Then, to cover his awkwardness, he coughed, and even to his own rosy ears his
cough was ostentatiously a false one. Whereupon, seeking to be plausible, he
coughed again, and instantly hated himself: the sound he made was an atrocity.
Meanwhile, Lucy sat silent, and the two Sharon girls leaned forward, staring at
him with strained eyes, their lips tightly compressed; and both were but too
easily diagnosed as subject to an agitation which threatened their self-control.
He began again.
"I
tr--I hope you have had a--a pleasant time, I tr--I hope you are well. I hope
you are extremely--I hope extremely--extremely--" And again he stopped in
the midst of his floundering, not knowing how to progress beyond
"extremely," and unable to understand why the infernal word kept
getting into his mouth.
"I
beg your pardon?" Lucy said.
George
was never more furious; he felt that he was "making a spectacle of
himself"; and no young gentleman in the world was more loath than George
Amberson Minafer to look a figure of fun. And while he stood there, undeniably
such a figure, with Janie and Mary Sharon threatening to burst at any moment,
if laughter were longer denied them, Lucy sat looking at him with her eyebrows
delicately lifted in casual, polite inquiry. Her own complete composure was
what most galled him.
"Nothing
of the slightest importance!" he managed to say. "I was just leaving.

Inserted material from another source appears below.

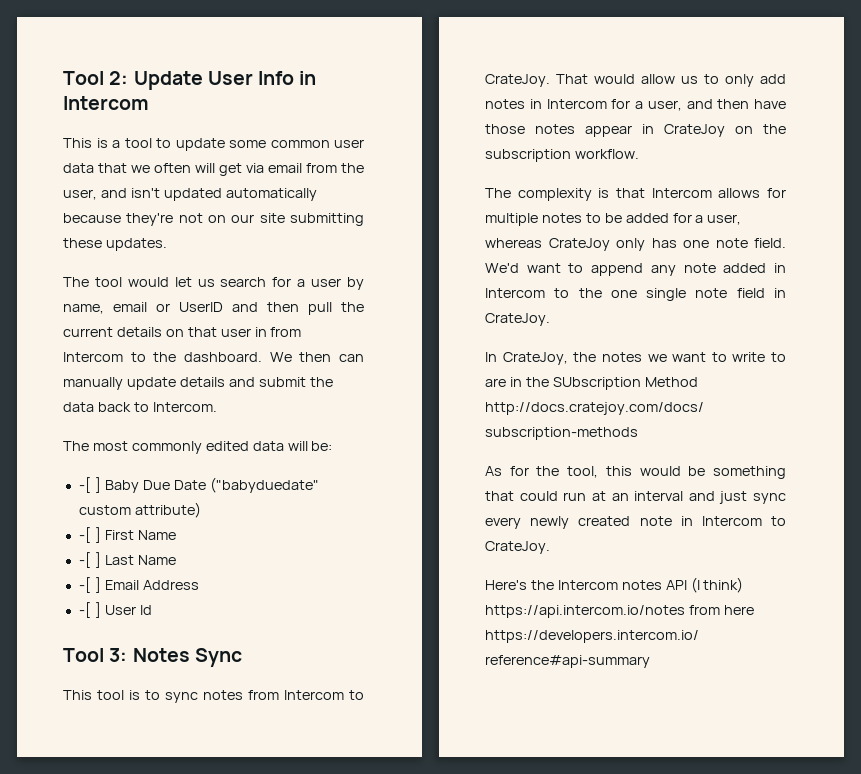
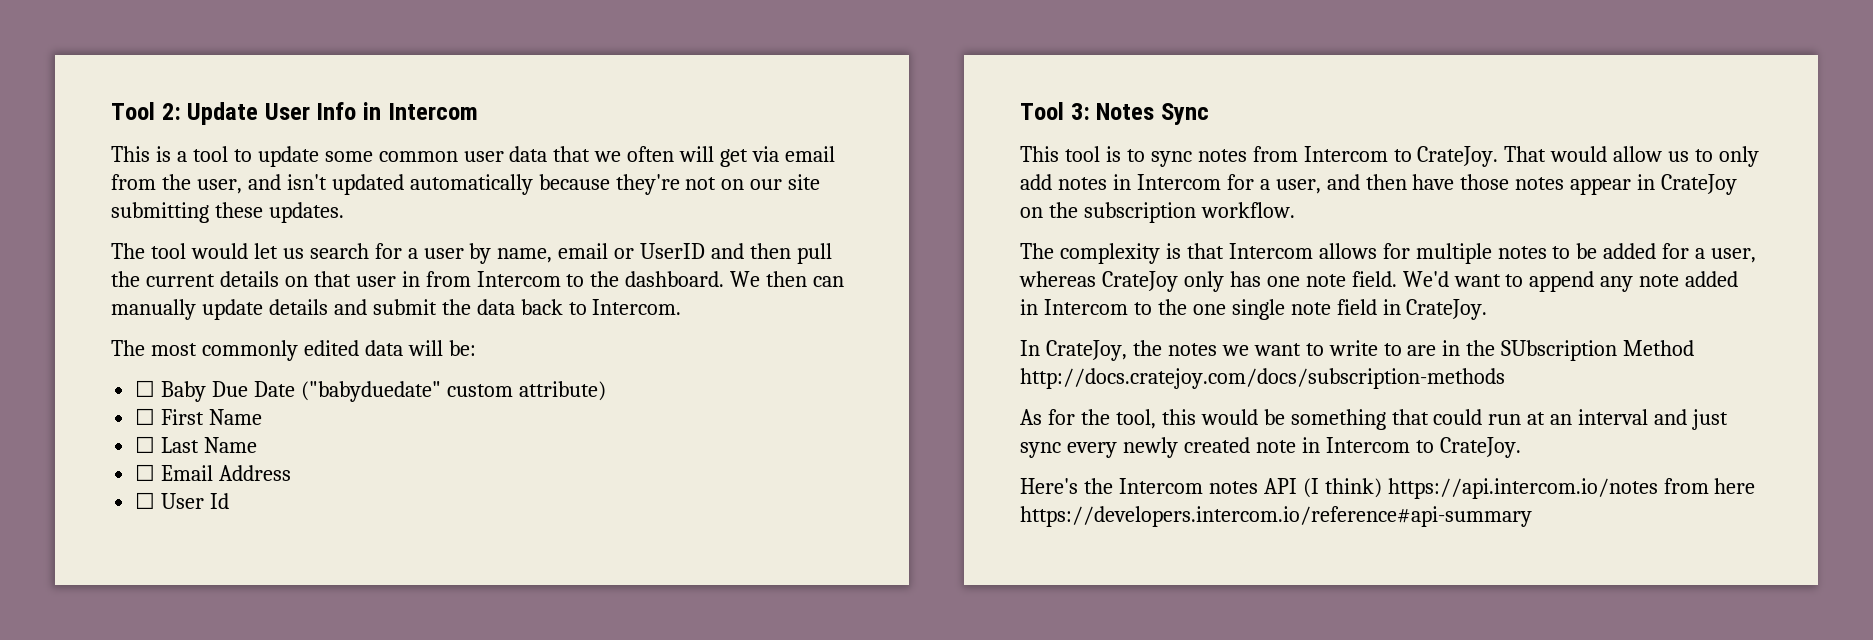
[78,477,101,493] -[ ] -> [135,380,156,397] ☐
[78,527,101,543] -[ ] -> [135,408,156,425] ☐
[78,552,101,568] -[ ] -> [135,436,156,453] ☐
[78,577,101,593] -[ ] -> [135,464,156,481] ☐
[78,602,101,618] -[ ] -> [135,492,156,509] ☐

Good afternoon!" And with long strides he reached the door, and hastened
through the hall; but before he closed the front door he heard from Janie and
Mary Sharon the outburst of wild, irrepressible emotion which his performance
had inspired.
He
drove home in a tumultuous mood, and almost ran down two ladies who were
engaged in absorbing conversation at a crossing. They were his Aunt Fanny and
the stout Mrs. Johnson; a jerk of the reins at the last instant saved them by a
few inches; but their conversation was so interesting that they were unaware of
their danger, and did not notice the runabout, nor how close it came to them.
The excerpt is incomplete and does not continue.